Clustering

This exercise involves working with K-means clustering, Mean-shift clustering, and Agglomerative clustering on the poses data used for the exercises in week 2 and week 10 . The task includes applying and experimenting with each method and then comparing their outcomes. The comparison will be conducted by clustering a sequence of human poses using these three methods in similar steps.

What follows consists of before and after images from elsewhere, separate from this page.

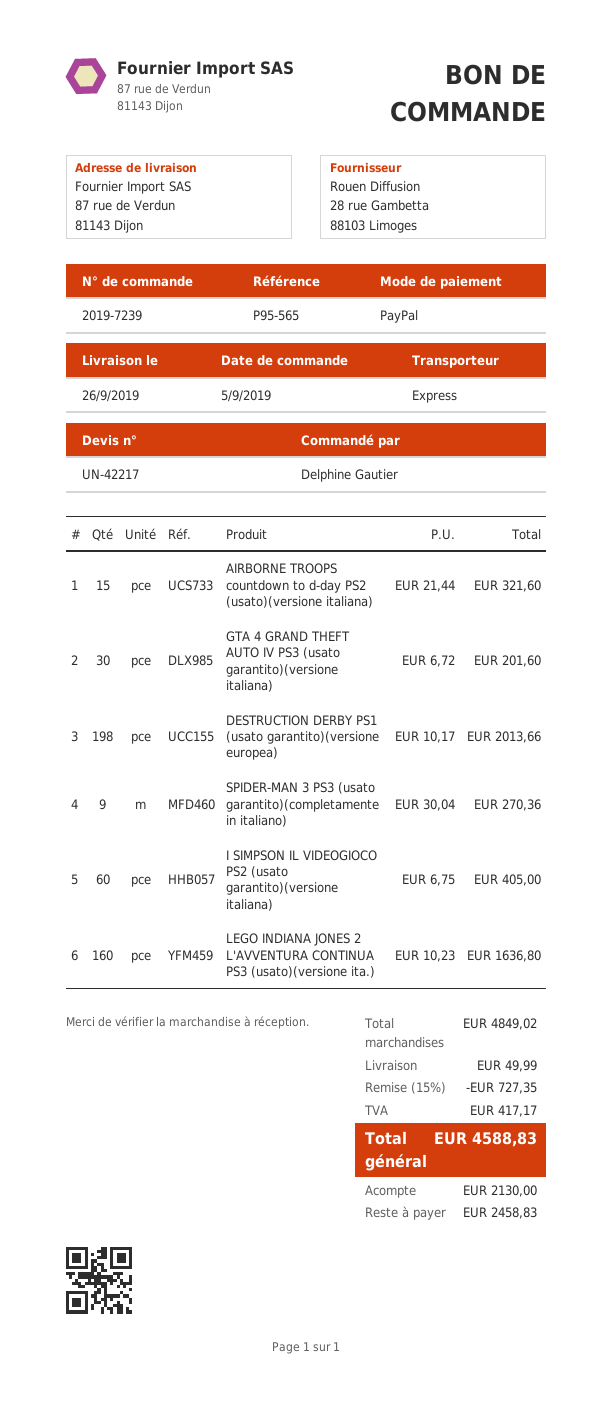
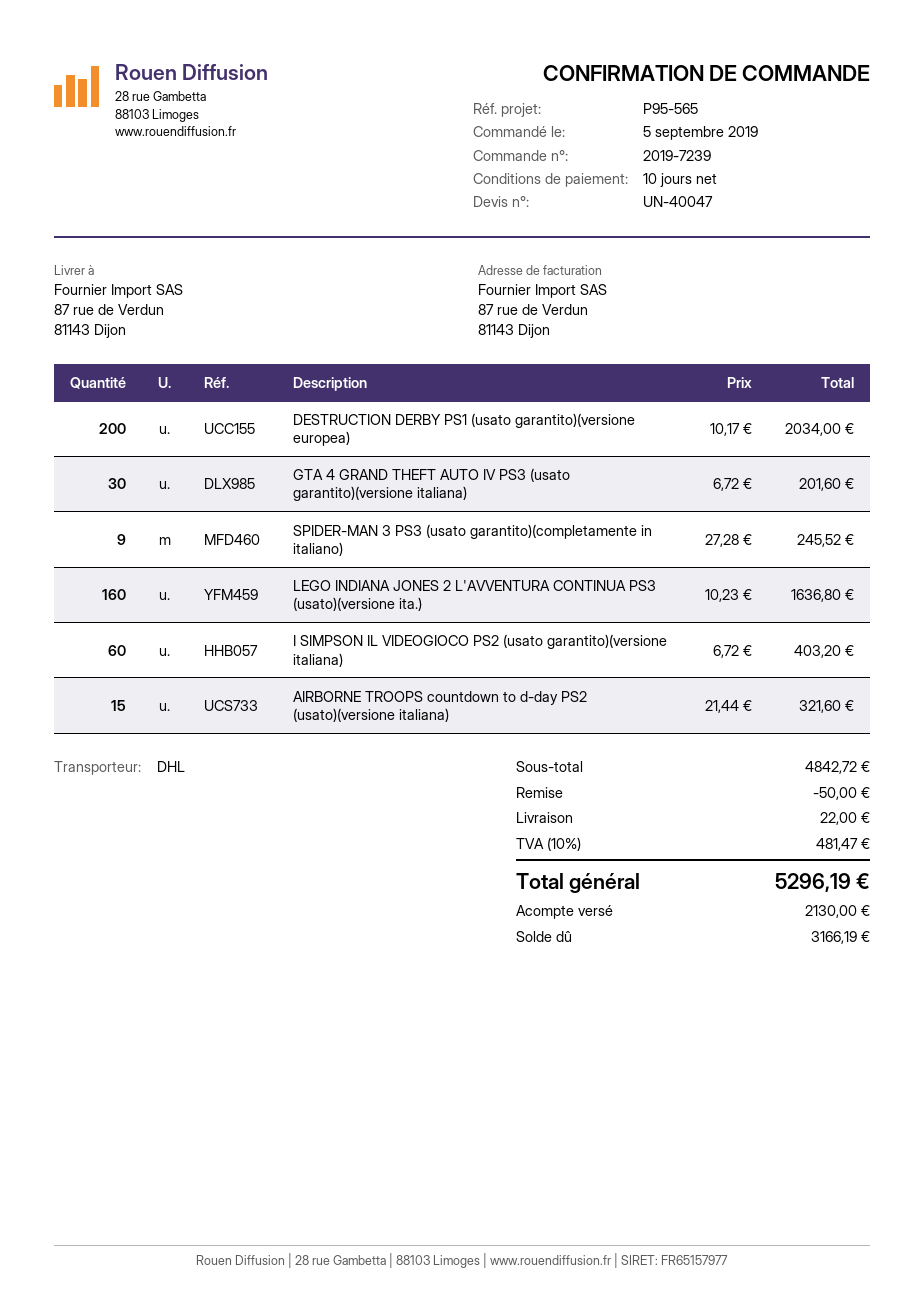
quote number: UN-42217 -> UN-40047
shipping method: express -> DHL
DESTRUCTION DERBY PS1 (usato garantito)(versione europea): 198 x 10.17 = 2013.66 -> 200 x 10.17 = 2034.00
SPIDER-MAN 3 PS3 (usato garantito)(completamente in italiano): 9 x 30.04 = 270.36 -> 9 x 27.28 = 245.52
I SIMPSON IL VIDEOGIOCO PS2 (usato garantito)(versione italiana): 60 x 6.75 = 405.00 -> 60 x 6.72 = 403.20
subtotal: 4849.02 -> 4842.72
discount: 727.35 -> 50.00
shipping: 49.99 -> 22.00
tax: 417.17 -> 481.47
total: 4588.83 -> 5296.19
balance: 2458.83 -> 3166.19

The dataset tensor contains 1403 pose sequences. Each sequence is a 100-frames time series capturing human poses. Each pose consists of 25 skeletal joints, where each joint is defined by an x and y coordinate ($25*2$). The shape of the dataset tensor is $(1403, 100, 25*2)$. For this exercise, you will use a single pose sequence of 100 frames and apply clustering to the sequence.

Task overview

For each clustering method you will:

Implement the method.
Plot the clusters in the sequence.
Plot the cluster centers.

List of individual tasks

Task 1: Introduction
Task 2: Setting up the data
Task 3: Fitting the algorithm
Task 4: K-means clustering visualization
Task 5: Cluster characteristics
Task 6: Elbow Method
Task 7: Fitting the mean-shift algorithm
Task 8: Visualizing clusters
Task 9: Reflection and the bandwith parameter
Task 10: Dendrograms
Task 11: Fitting the agglomerative clustering alg…
Task 12: Agglomerative clustreing algorithm mean …
Task 13: Compare and reflect on the methods

Task 1: Introduction

This task is about understanding the data.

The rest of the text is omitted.